However, the fan was dialed up to ten, and the
camel dung was about to hit it and fly for miles.
I was ordered to Harruck’s office before I even
returned to my billet.
When he was finished cursing his head off and
sucking down his drink, he looked at me and said, “I hope to God
you think this was worth it. At least give me that much. At least
let me know that you still believe in what you did, because if you
don’t . . .”
“Zahed needed to die. I’m sorry about the
consequences. He’s dead. Maybe things will change here. Maybe
not.”
“Well, I’m done here. I’m out. That’s a change. You
win. I lose. We did nothing here. Nothing.”
I might’ve stolen two hours of sleep before I
dragged myself back up and fought with the guards at the gate, who
wouldn’t let me and Brown leave the base.

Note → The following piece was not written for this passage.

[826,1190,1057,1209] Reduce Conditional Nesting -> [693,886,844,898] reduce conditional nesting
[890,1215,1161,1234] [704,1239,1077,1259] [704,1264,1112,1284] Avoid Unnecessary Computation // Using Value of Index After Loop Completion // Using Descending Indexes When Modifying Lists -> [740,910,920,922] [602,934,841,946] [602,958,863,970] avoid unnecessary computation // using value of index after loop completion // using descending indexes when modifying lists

“I have direct orders from the CO. Your team is
confined to the base. You’ll have to take that up with the CO,
sir.”
I did. Harruck was sleeping, but the XO spoke to
us. “Word came down. There are some boys from Kandahar flying in to
talk to you guys.”
“Army Intel?”
He shook his head. “Spooks.”
“Do you realize what you’ve done?” Bronco
screamed, and that was the edited version of his question, which in
truth had contained curses and combinations of curses I hadn’t
heard before.
He and his sidekick had escaped from Sangsar,
gotten treated for their gunshot wounds, and linked up with their
superiors. The group of four decided they would interrogate the
hell out of me all morning. I’d grinned at the crutches both Bronco
and Mikey had used to get into the room.
With arms folded over my chest and a bored look on
my face, I repeated, “I don’t have to talk to you, and I won’t. So
piss off.”
Bronco attempted to describe the length and breadth
of their operation, and he leaned forward and told me that I’d
ruined years’ worth of work, murdered an unarmed man, and that the
agency would see me hang. Blah. Blah. Blah.

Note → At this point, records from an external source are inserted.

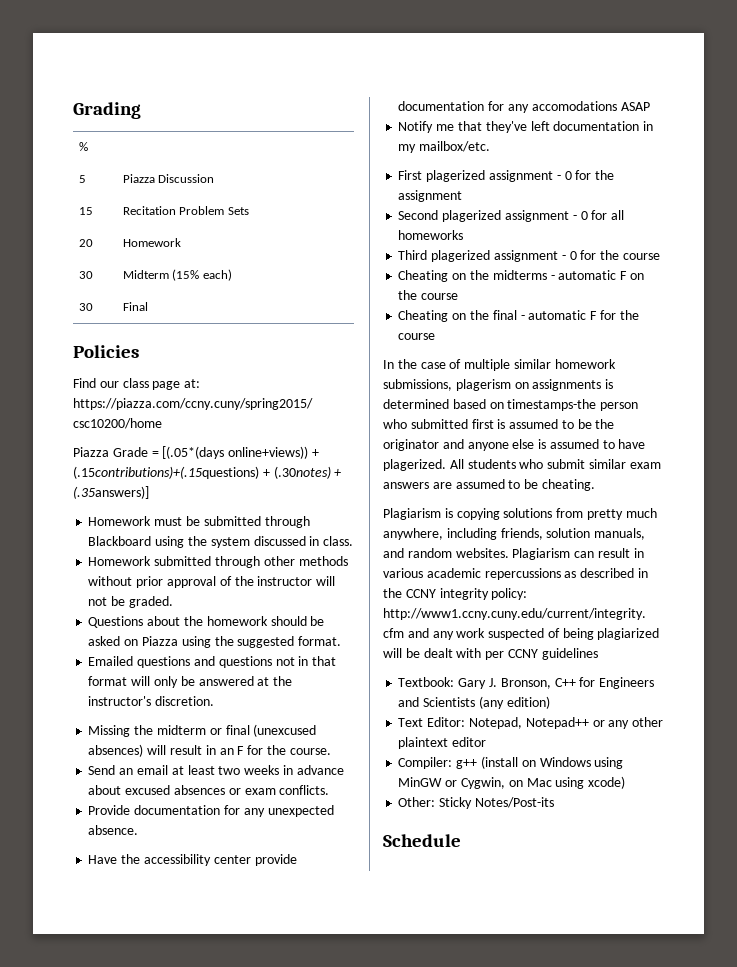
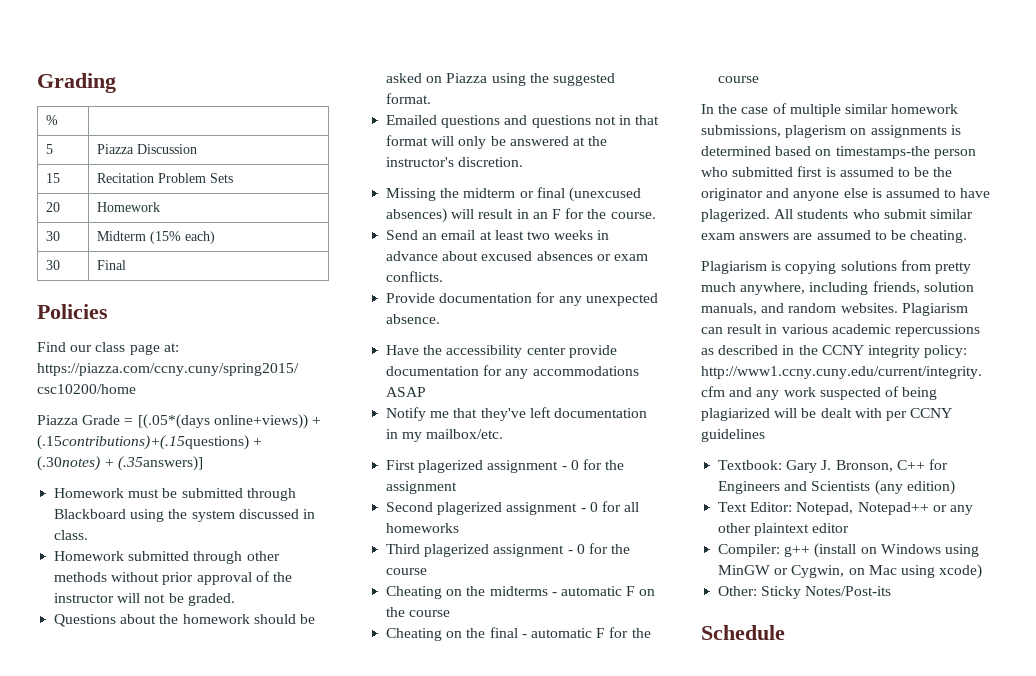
[531,101,617,111] accomodations -> [532,366,639,376] accommodations

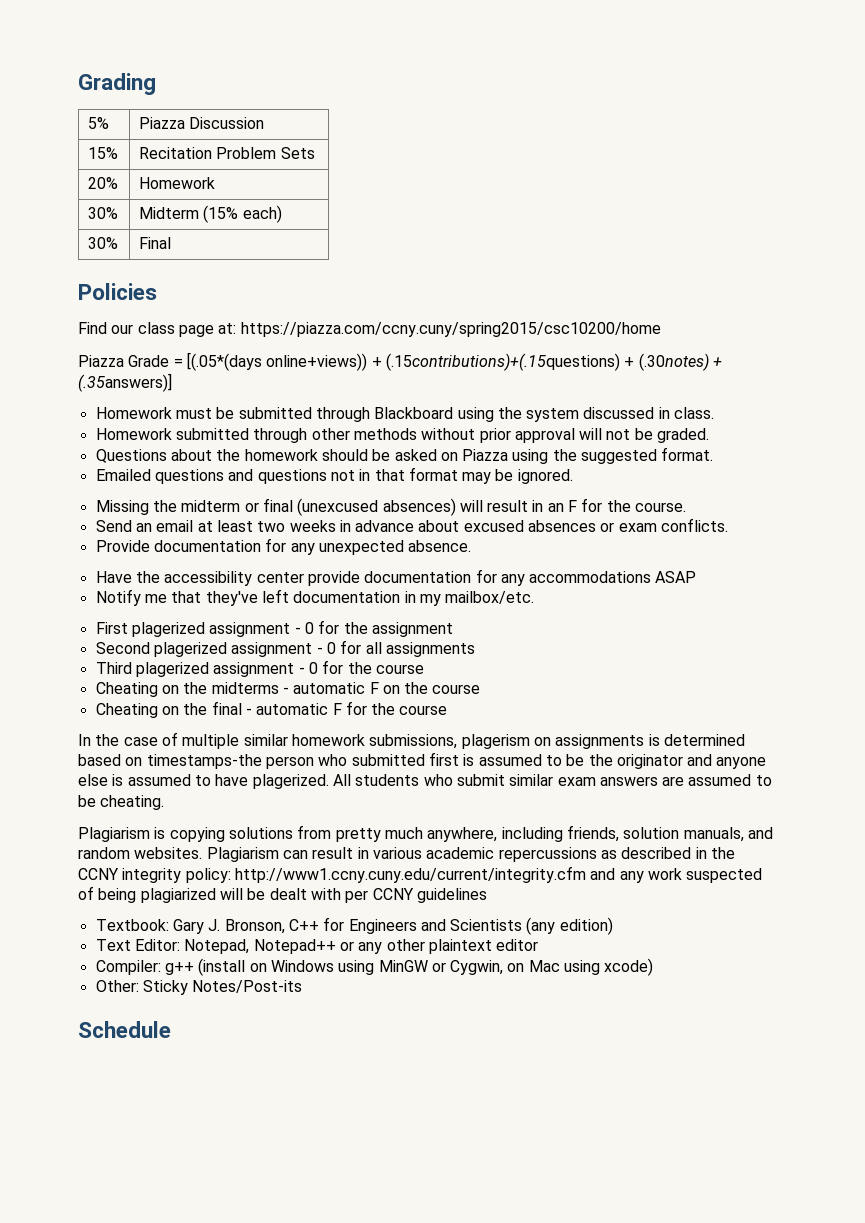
[46,115,59,125] [46,144,54,154] % | // 5 -> [88,117,110,129] 5%
[46,173,61,183] 15 -> [88,147,119,159] 15%
[46,202,61,212] 20 -> [88,177,119,189] 20%
[46,231,61,241] 30 -> [88,207,119,219] 30%
[46,260,61,270] 30 -> [88,237,119,249] 30%
[255,571,292,582] [54,593,115,603] of the instructor -> (575, 435) none
[431,136,608,149] [386,157,524,167] will only be answered at the instructor's discretion. -> [462,469,573,484] may be ignored.
[386,523,460,533] homeworks -> [385,642,475,657] assignments

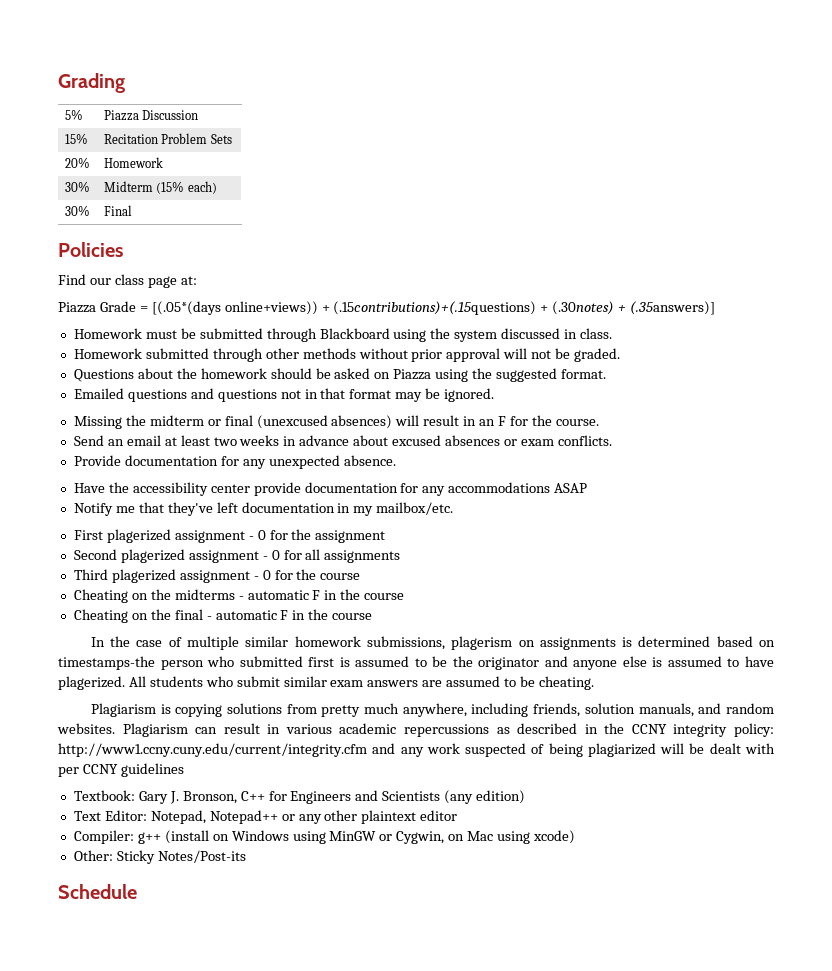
[240,322,661,337] https://piazza.com/ccny.cuny/spring2015/csc10200/home -> (197, 280) none
[382,685,400,694] on -> [324,590,338,600] in
[345,701,367,715] for -> [292,610,306,620] in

I told them all where to go, then stormed out. They
couldn’t hold me. They couldn’t do jack. I went back to Harruck and
told him I was going to see Shilmani and that if he tried to stop
me, I’d have him brought up on charges.
He started laughing and just waved me off. His
laughter sounded more unbalanced than cynical.

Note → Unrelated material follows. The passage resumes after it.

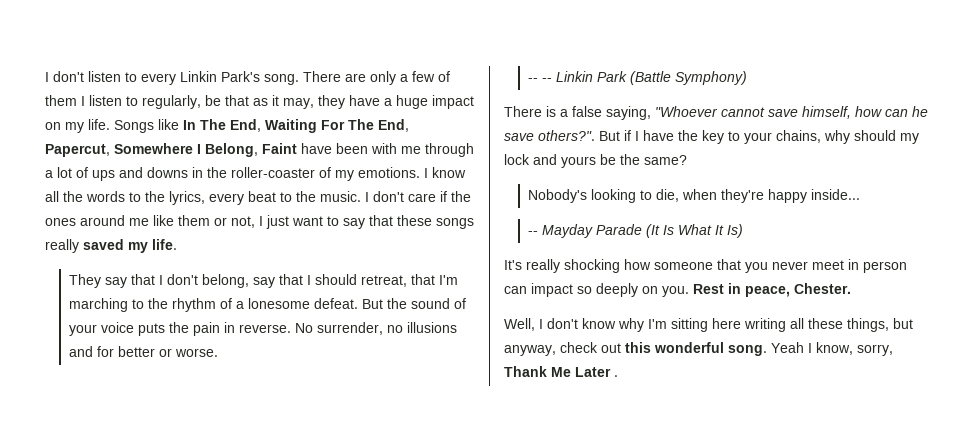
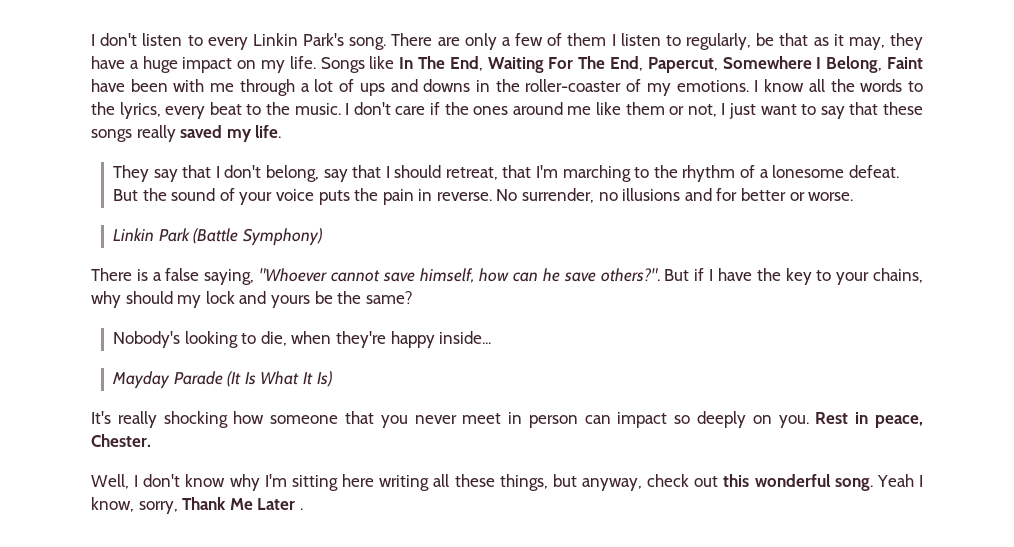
[527,78,552,82] -- -- -> (854, 196) none
[527,231,538,235] -- -> (492, 337) none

Brown and I caught up with Shilmani at the shacks
on the outskirts of town. He was loading water and would not look
at me as we approached.
“Listen to me, please,” I began. “We got Hila.
She’s in the hospital. She’s okay.”
He froze at the back of his truck and just stood
there a moment, his breathing ragged before he began to cry.
I looked at Brown and turned away. I was choked up
myself. I could barely imagine what Shilmani was going through. He
had to convince himself that his daughter was dirt now because his
culture dictated how he should think. In fact, if we didn’t get the
girls to an orphanage and simply call them “war orphans,” they
would all be arrested and sentenced to prison. That’s right. The
system did not distinguish between victims of rape and those who
willingly had relations outside marriage.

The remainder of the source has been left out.